In a broader context, this study contributes to the literature on agricultural technology adoption by validating the TAM-TPB integration for China UAV drones in a Chinese setting. Compared to earlier research on other technologies, my results highlight the unique interplay of factors for China UAV drones, which involve higher technical complexity and cost. For instance, the emphasis on SN in this study contrasts with some Western studies where individual attitudes dominate, possibly due to cultural differences in China. Moreover, the focus on Henan, a representative agricultural region in China, adds granularity to understanding regional adoption patterns for China UAV drones. Practically, the results suggest that extension services in China should tailor messages to emphasize the usefulness and ease of China UAV drones, while leveraging social networks to disseminate success stories. Collaborations with local cooperatives could enhance SN and PBC, thereby boosting adoption rates of China UAV drones. Additionally, manufacturers of China UAV drones should prioritize user-centered design to lower learning curves, potentially increasing PU and PEOU among farmers in China.
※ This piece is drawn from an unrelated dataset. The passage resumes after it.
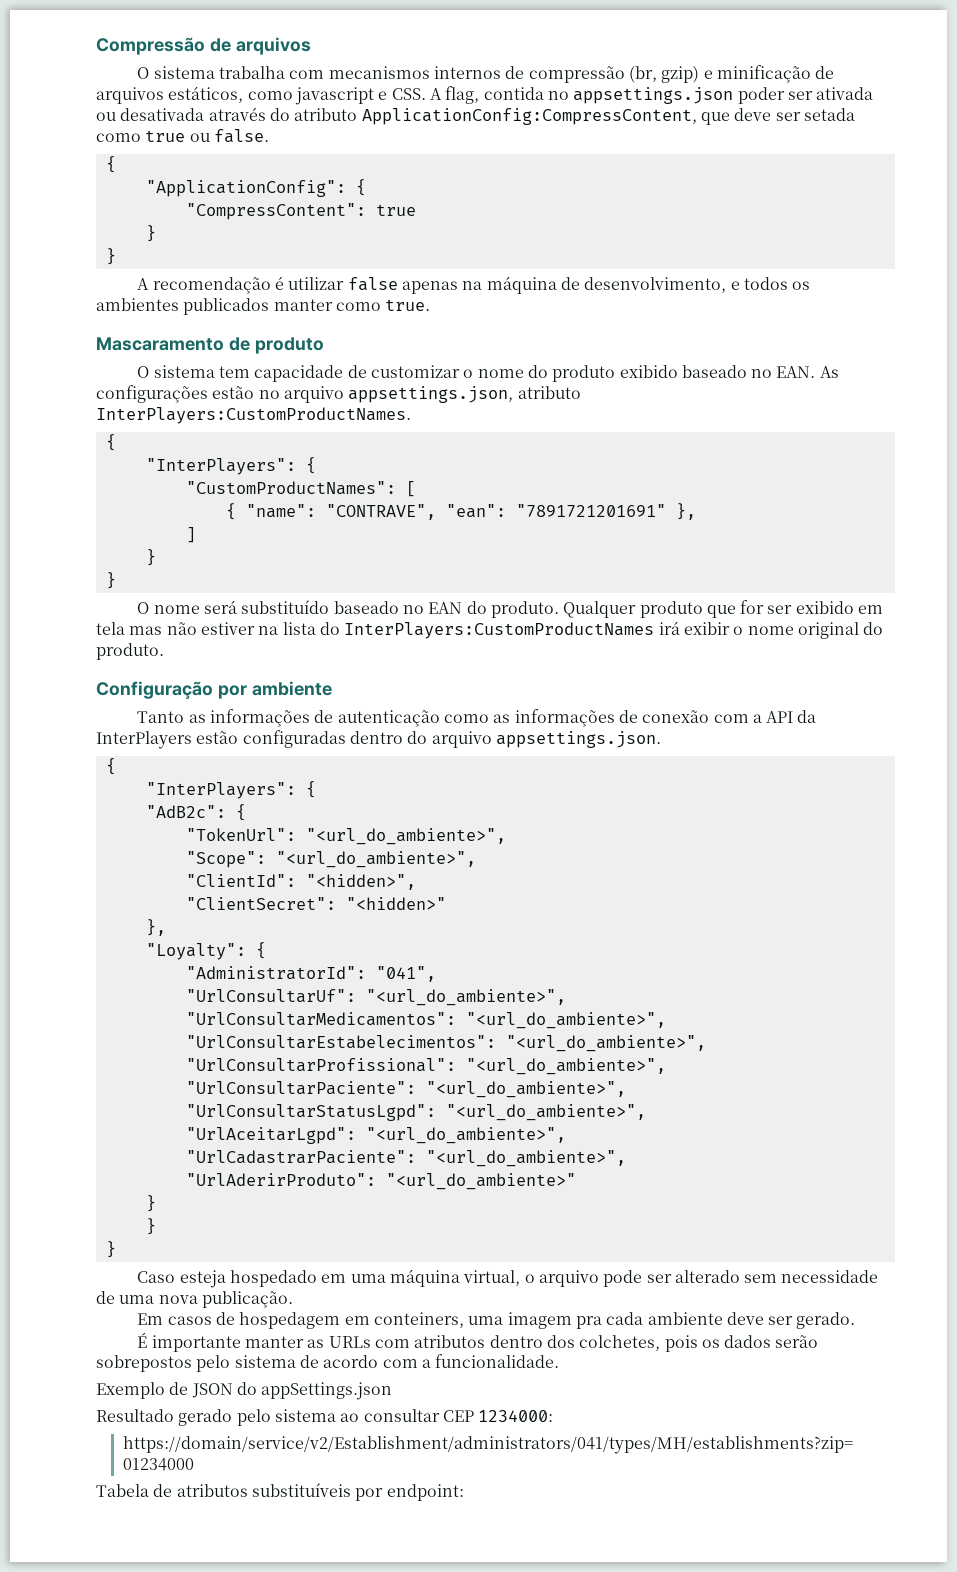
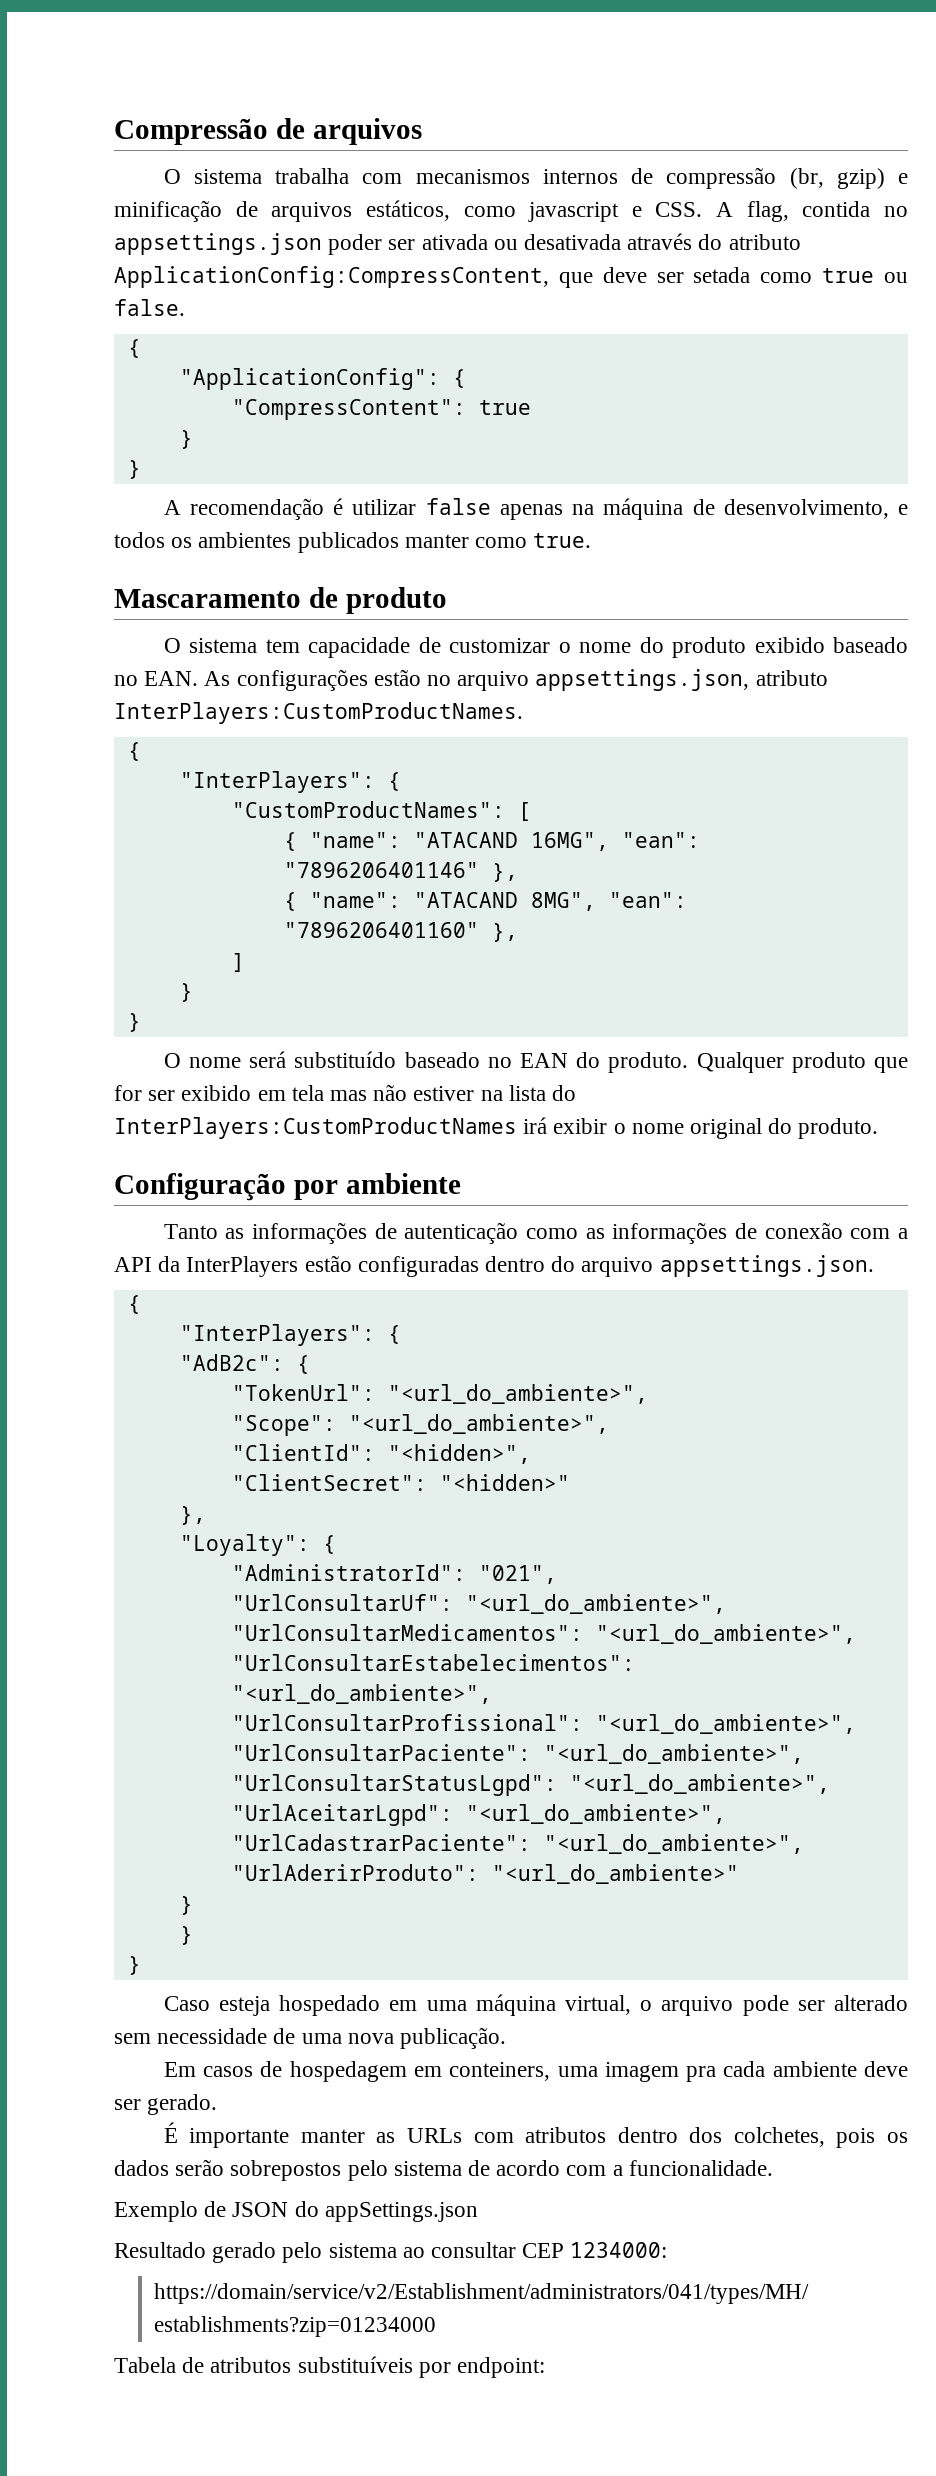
- { "name": "CONTRAVE", "ean": "7891721201691" },
+ { "name": "ATACAND 16MG", "ean": "7896206401146" },
+ { "name": "ATACAND 8MG", "ean": "7896206401160" },
- "AdministratorId": "041",
+ "AdministratorId": "021",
However, this study has limitations. The cross-sectional design limits causal inferences; longitudinal data could track changes in adoption of China UAV drones over time. The sample, while diverse, may not fully represent all farmer groups in China, such as those in remote mountainous areas. Future research could explore moderating variables like age or farm size, or compare adoption intentions for China UAV drones across different provinces in China. Integrating additional theories, such as the Diffusion of Innovations, might further enrich the model. Despite these limitations, the robust methodology and significant findings provide a solid foundation for advancing the uptake of China UAV drones in Henan, China.
In conclusion, my investigation into the adoption intentions of plant protection UAVs in Henan, China, using an integrated TAM-TPB model reveals that perceived usefulness, perceived ease of use, attitude, subjective norm, and perceived behavioral control are all significant predictors. The empirical evidence underscores that successful promotion of China UAV drones in China must consider both technological merits and psychosocial influences. By addressing these factors through targeted policies, training, and social campaigns, stakeholders can accelerate the integration of China UAV drones into China’s agricultural landscape, fostering sustainable and efficient farming practices. This study not only advances academic discourse on technology adoption but also offers actionable insights for enhancing the role of China UAV drones in China’s quest for agricultural modernization.